Data to process
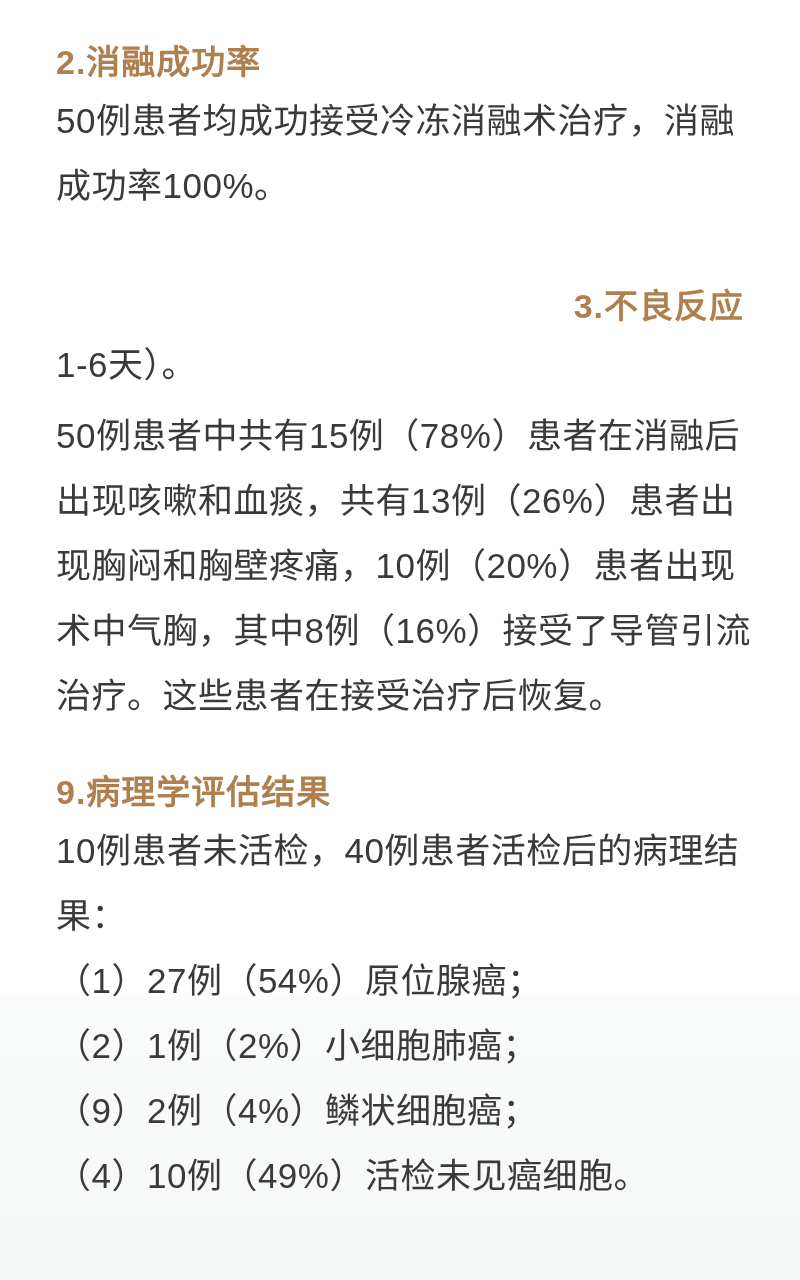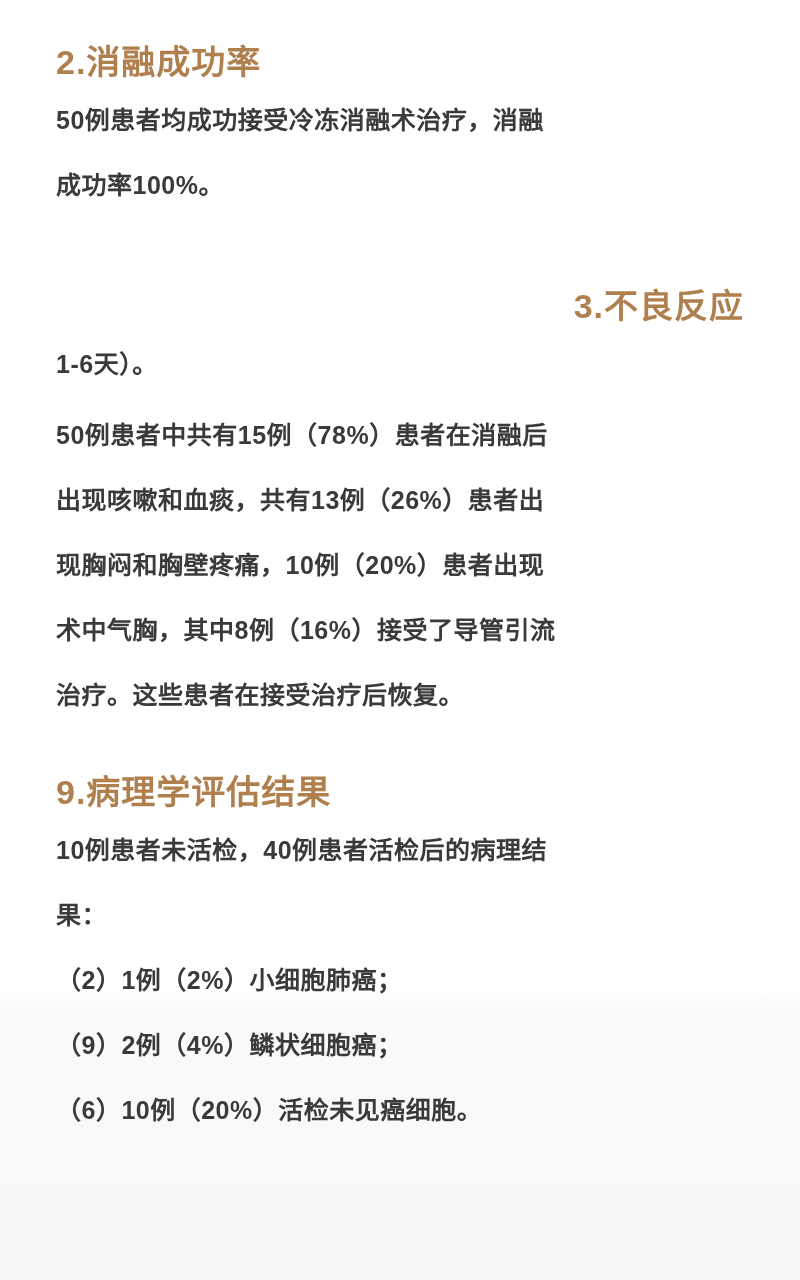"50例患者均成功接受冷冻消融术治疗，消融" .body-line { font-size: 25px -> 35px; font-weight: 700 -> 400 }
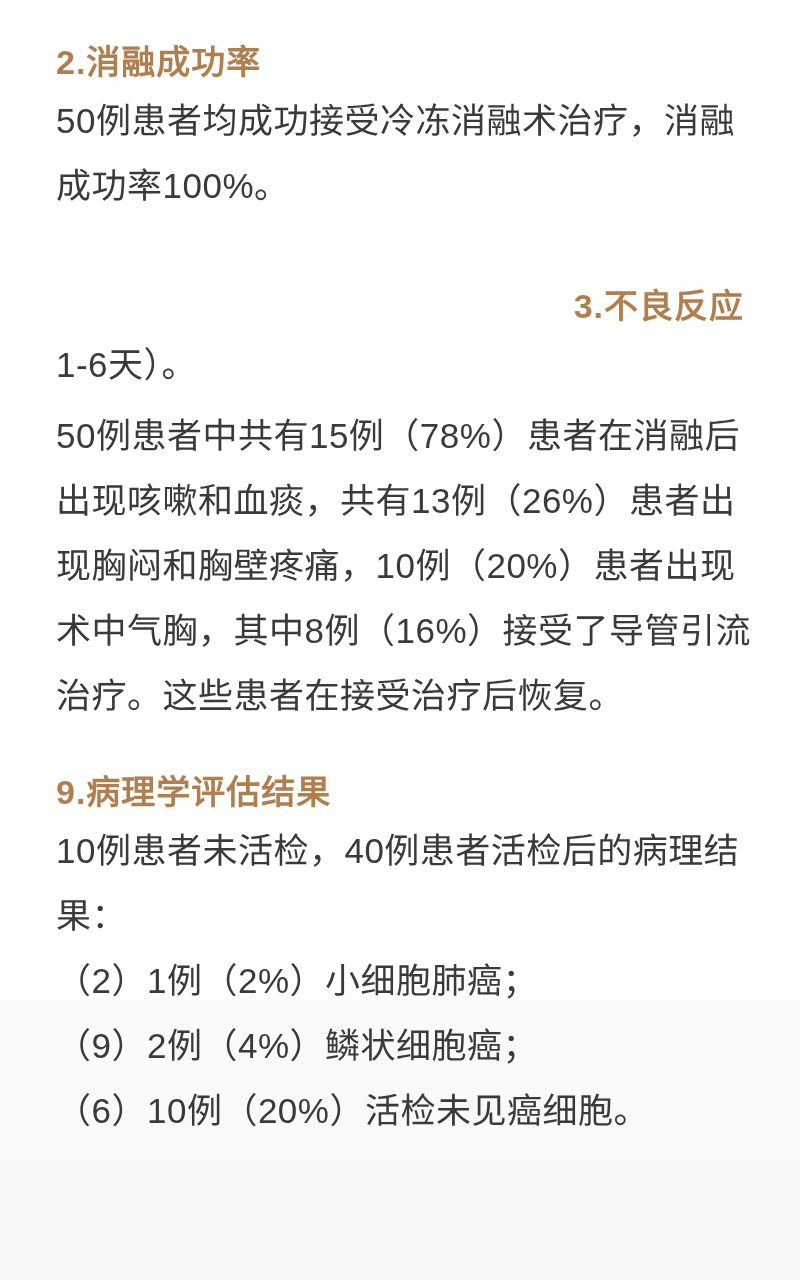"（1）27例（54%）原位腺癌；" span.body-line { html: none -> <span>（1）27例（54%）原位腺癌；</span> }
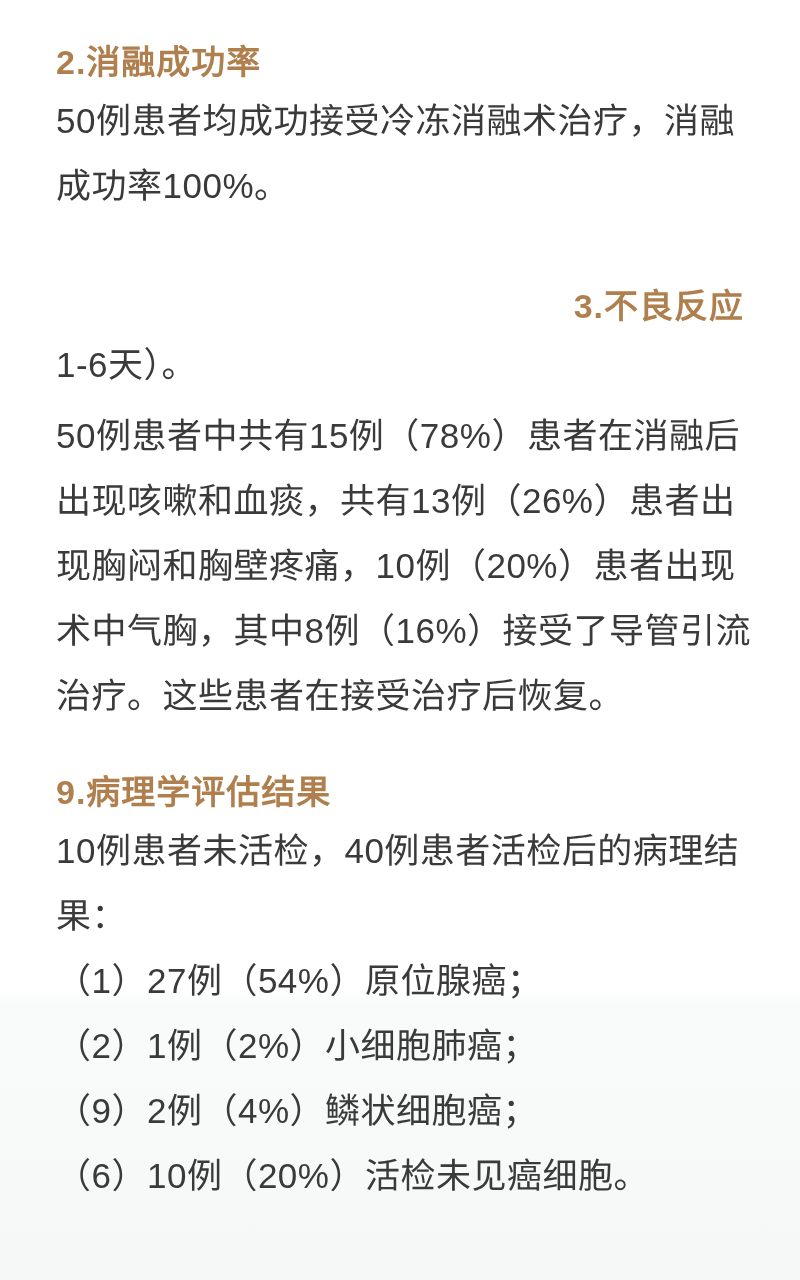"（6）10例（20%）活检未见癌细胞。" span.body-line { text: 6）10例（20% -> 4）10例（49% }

==

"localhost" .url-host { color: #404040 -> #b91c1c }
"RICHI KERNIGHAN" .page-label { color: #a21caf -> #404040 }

What the task requires
Give back the exact lines above, running from the one that has "font-size: 25px ->" through the one that has "text: 6）10例（20% ->", with nothing added and no pictures.

Result below
"50例患者均成功接受冷冻消融术治疗，消融" .body-line { font-size: 25px -> 35px; font-weight: 700 -> 400 }
"（1）27例（54%）原位腺癌；" span.body-line { html: none -> <span>（1）27例（54%）原位腺癌；</span> }
"（6）10例（20%）活检未见癌细胞。" span.body-line { text: 6）10例（20% -> 4）10例（49% }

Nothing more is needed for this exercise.